La revue sectorielle à mi-parcours du portefeuille portant sur la « transformation économique et gestion durable du capital naturel » du PNUD (Programme des Nations Unies pour le Développement) a fait l’objet d’un atelier ce mercredi, 17 octobre 2018, à Conakry. Cette rencontre vise à jeter un regard sur le programme signé dans le cadre de la coopération entre le PNUD et le gouvernement guinéen pour la période 2018-2022, a appris un reporter que Guineematin.com a dépêché sur place.

Cette revue sectorielle permettra d’apprécier le niveau de la mise en œuvre du Plan du Travail Annuel (PTA) 2018, les progrès réalisés, les difficultés rencontrées ainsi que les perspectives de 2019.

Eloi Koidio IV

Dans son discours, le directeur adjoint pays du PNUD, Eloi Koidio IV, a rappelé que « le programme de transformation économique traite des problématiques d’emploi et d’insertion socio-économique des jeunes, d’entreprenariat, de l’autonomisation des femmes et du développement des chaines de valeur.
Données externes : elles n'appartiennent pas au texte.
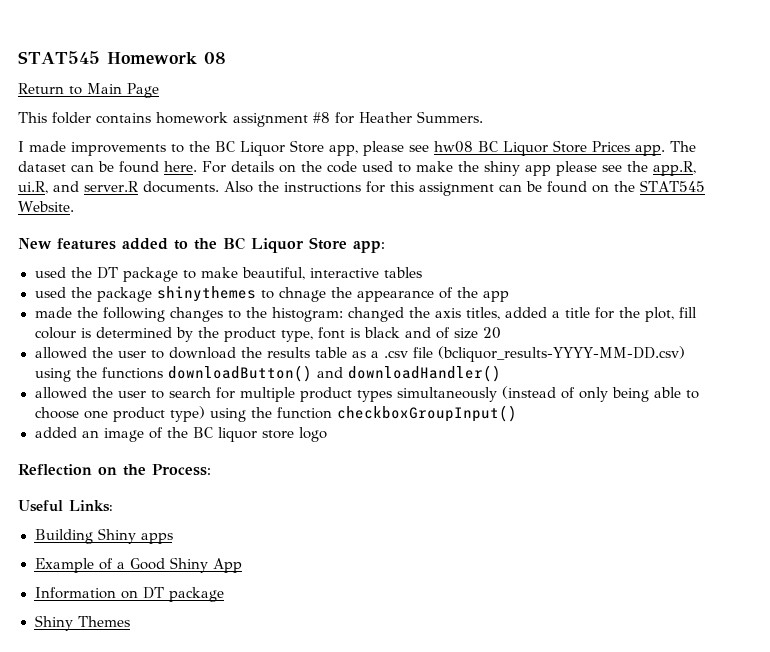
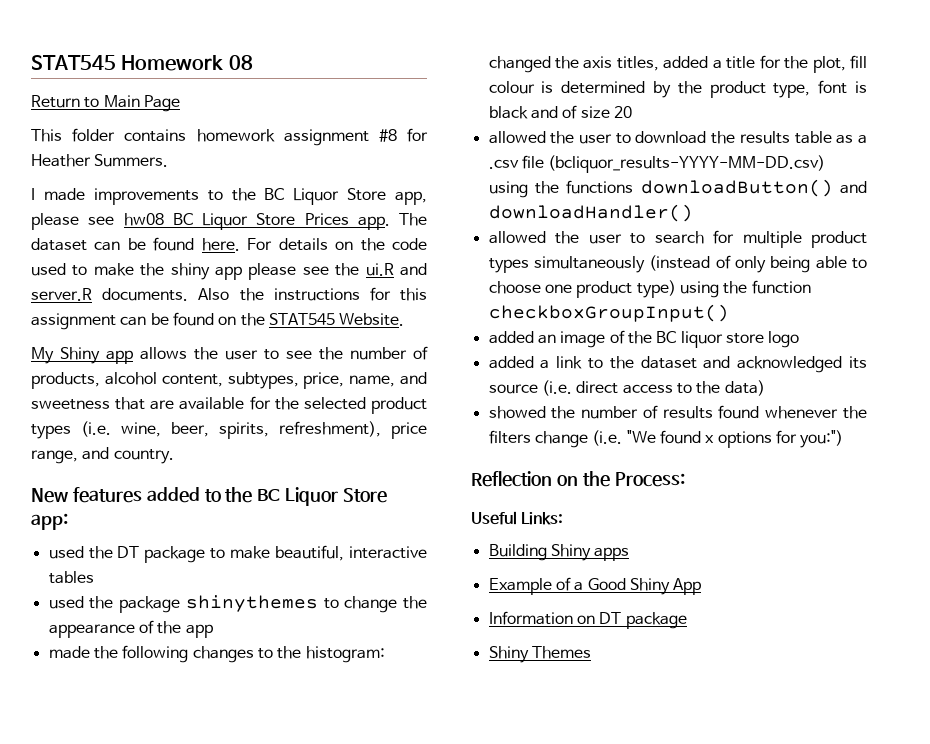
- For details on the code used to make the shiny app please see the app.R, ui.R, and server.R documents.
+ For details on the code used to make the shiny app please see the ui.R and server.R documents.
+ My Shiny app allows the user to see the number of products, alcohol content, subtypes, price, name, and sweetness that are available for the selected product types (i.e. wine, beer, spirits, refreshment), price range, and country.
- used the package shinythemes to chnage the appearance of the app
+ used the package shinythemes to change the appearance of the app
+ added a link to the dataset and acknowledged its source (i.e. direct access to the data)
+ showed the number of results found whenever the filters change (i.e. "We found x options for you:")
Le Programme Environnement et Gestion Durable du Capital Naturel traite du renforcement de la résilience des communautés et l’adaptation au changement climatique ; de l’élaboration d’outils et politiques stratégiques, la promotion des villes et villages, la gestion durable des déchets le développement des énergies renouvelables ».

Par ailleurs, Eloi Koidio IV a fait remarquer que le plan de coopération de l’institution qu’il représente est aligné sur le Plan National de Développement Economique et Social (PNDES). Plus loin, il dira que le PNUD a deux axes principaux d’intervention en Guinée. « Un axe sur la Gouvernance et l’Etat de Droit, avec toute la palette des interventions en matière d’accompagnement des institutions républicaines pour l’instauration et la consolidation de la démocratie et de la paix ; mais aussi des actions sur la justice et de la citoyenneté. Le deuxième axe concerne la transformation économique et le développement durable. C’est lui qui fait l’objet de la présente assise en terme de revue, où nous sommes en train de faire l’examen, avec la partie nationale et les acteurs impliqués, notamment la société civile et les bénéficiaires, le niveau d’exécution de nos activités planifiées pour l’exercice 2018 », a-t-il expliqué.

En ce qui concerne les difficultés observées dans le cadre de l’exécution de ce portefeuille, le diplomate onusien dira qu’elles se situent à trois niveaux :

« -Premièrement, sur la mise à disposition à temps des ressources planifiés pour certains projets qui sont arrivés avec un certain retard dû aux modalités de finalisation des conventions assignées avec les partenaires donateurs.

-Deuxième élément, c’est au niveau de la mise en place des élus locaux qui a connu un certain retard. Cela n’a pas permis d’avoir un dialogue direct avec les autorités sur place, même si celles qui ont assuré l’intérim ont été des interfaces avec lesquels nous avons pu communiquer et faire en sorte que la majorité des activités puissent être lancée.

-Le troisième niveau est lié au contexte et aux difficultés de mouvement en terme de mobilité sur certains sites où nos équipes ont eu quelques difficultés d’accès aux sites d’intervention ».

Au cours de son intervention, Eloi Koidio IV a laissé entendre que des recommandations seront faites pendant cet atelier en vue de rectifier le tir. « Des recommandations qui vont permettre d’améliorer le niveau d’exécution des activités telles qu’elles sont faites, à la lumière des difficultés et des contraintes observées, mais aussi avec des outils de réponses que nous mettrons en place avec nos équipes qui sont sur le terrain »

Bah Sékou Condé

De son côté, le directeur national du Plan et de la prospective, Bah Sékou Condé a dit que cet atelier a touché deux aspects qui lui vont droit au cœur. « Il s’agit d’abord de la gouvernance et la transformation économique et gestion durable du capital naturel. Ensuite, au niveau du développement durable, ce projet touche 10 éléments sur 17. Cela est très important. Ce qui me permet de dire que notre atelier, grâce à sa base culturelle qui est transversale, atteindra son objectif », pense-t-il.

Marc Wajnsztok

Pour sa part Marc Wajnsztok, leader Cluster transformation économique, a rappelé que pour ce qui est de l’environnement, il y a sept projets liés aux problèmes d’adaptation au changement climatique et d’atténuation. Et sur ces sept projets, précise –t-il, trois sont en phase de clôtures et quatre en phase de démarrage.